**RECORDS FOR THE TASK:**
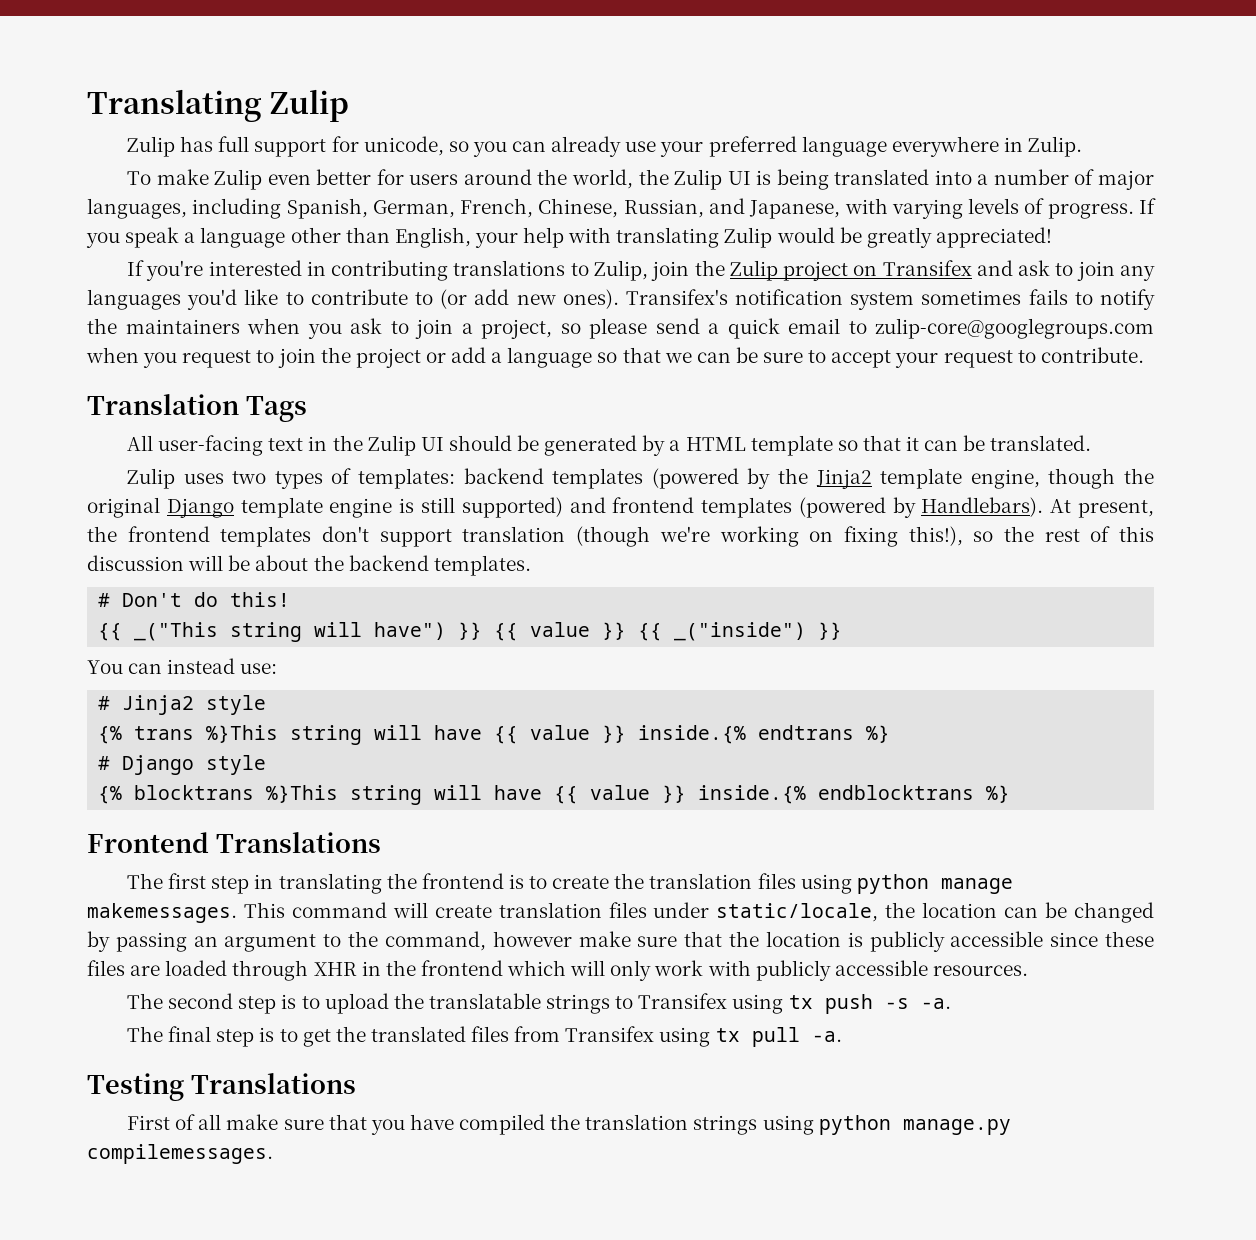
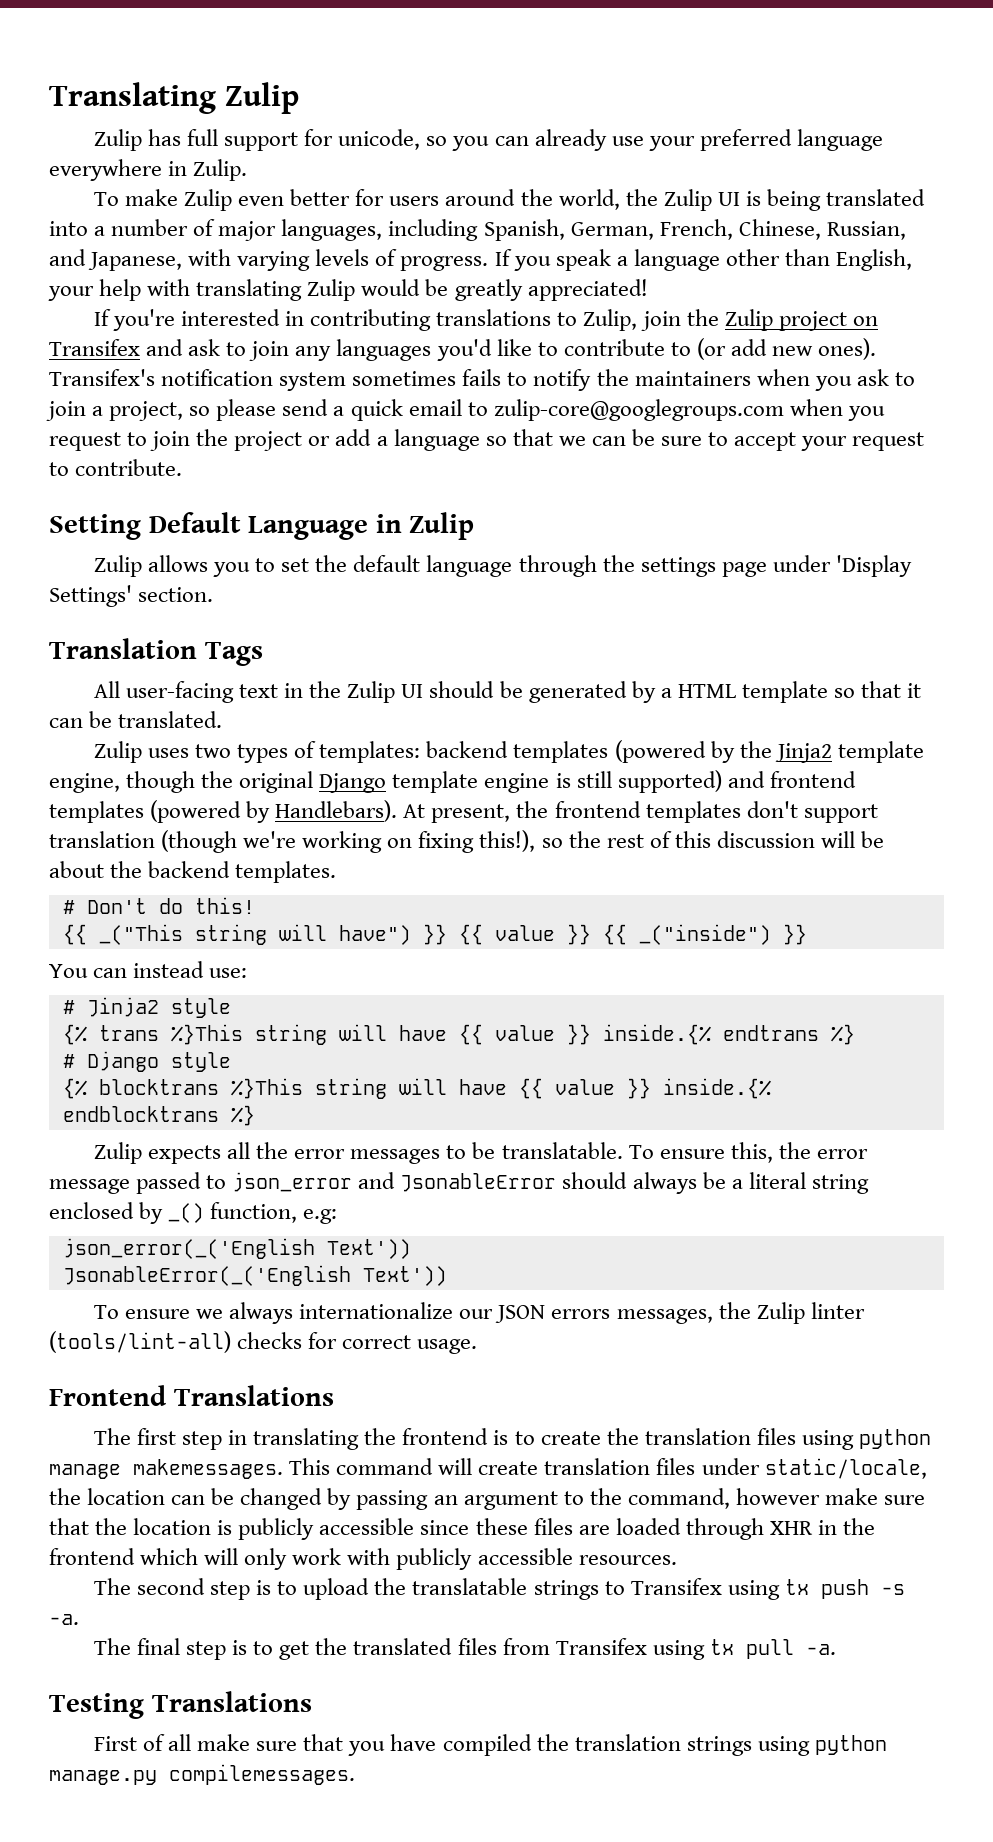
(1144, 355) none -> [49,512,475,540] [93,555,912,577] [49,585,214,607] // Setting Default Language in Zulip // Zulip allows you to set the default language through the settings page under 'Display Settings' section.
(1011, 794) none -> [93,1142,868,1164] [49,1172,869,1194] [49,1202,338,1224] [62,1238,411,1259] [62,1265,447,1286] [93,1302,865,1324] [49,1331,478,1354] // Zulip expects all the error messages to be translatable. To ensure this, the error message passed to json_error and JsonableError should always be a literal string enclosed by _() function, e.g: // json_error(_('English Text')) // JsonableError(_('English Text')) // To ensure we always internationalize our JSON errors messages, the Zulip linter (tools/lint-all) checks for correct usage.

...

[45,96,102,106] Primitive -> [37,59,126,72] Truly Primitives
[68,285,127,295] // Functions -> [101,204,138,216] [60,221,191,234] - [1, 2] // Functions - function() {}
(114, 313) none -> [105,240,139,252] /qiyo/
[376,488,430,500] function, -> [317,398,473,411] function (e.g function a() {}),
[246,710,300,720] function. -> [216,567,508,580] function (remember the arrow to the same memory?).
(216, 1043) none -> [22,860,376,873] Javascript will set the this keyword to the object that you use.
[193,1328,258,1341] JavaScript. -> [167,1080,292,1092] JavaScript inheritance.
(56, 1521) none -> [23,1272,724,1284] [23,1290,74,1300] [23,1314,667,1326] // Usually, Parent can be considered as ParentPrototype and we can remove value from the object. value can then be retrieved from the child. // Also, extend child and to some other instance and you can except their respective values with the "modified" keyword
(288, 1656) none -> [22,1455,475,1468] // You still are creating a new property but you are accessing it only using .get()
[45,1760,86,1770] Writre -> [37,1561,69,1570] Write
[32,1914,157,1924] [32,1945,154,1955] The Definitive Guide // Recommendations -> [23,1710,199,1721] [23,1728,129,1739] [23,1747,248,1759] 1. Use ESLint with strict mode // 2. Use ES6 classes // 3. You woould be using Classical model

**EXERCISE PROMPT:**
Go to the line in the material above that contains "(216, 1043) none" and copy exactly from there through the line that contains "[193,1328,258,1341] JavaScript. ->", stopping after it.

**THE COMPLETED TASK:**
(216, 1043) none -> [22,860,376,873] Javascript will set the this keyword to the object that you use.
[193,1328,258,1341] JavaScript. -> [167,1080,292,1092] JavaScript inheritance.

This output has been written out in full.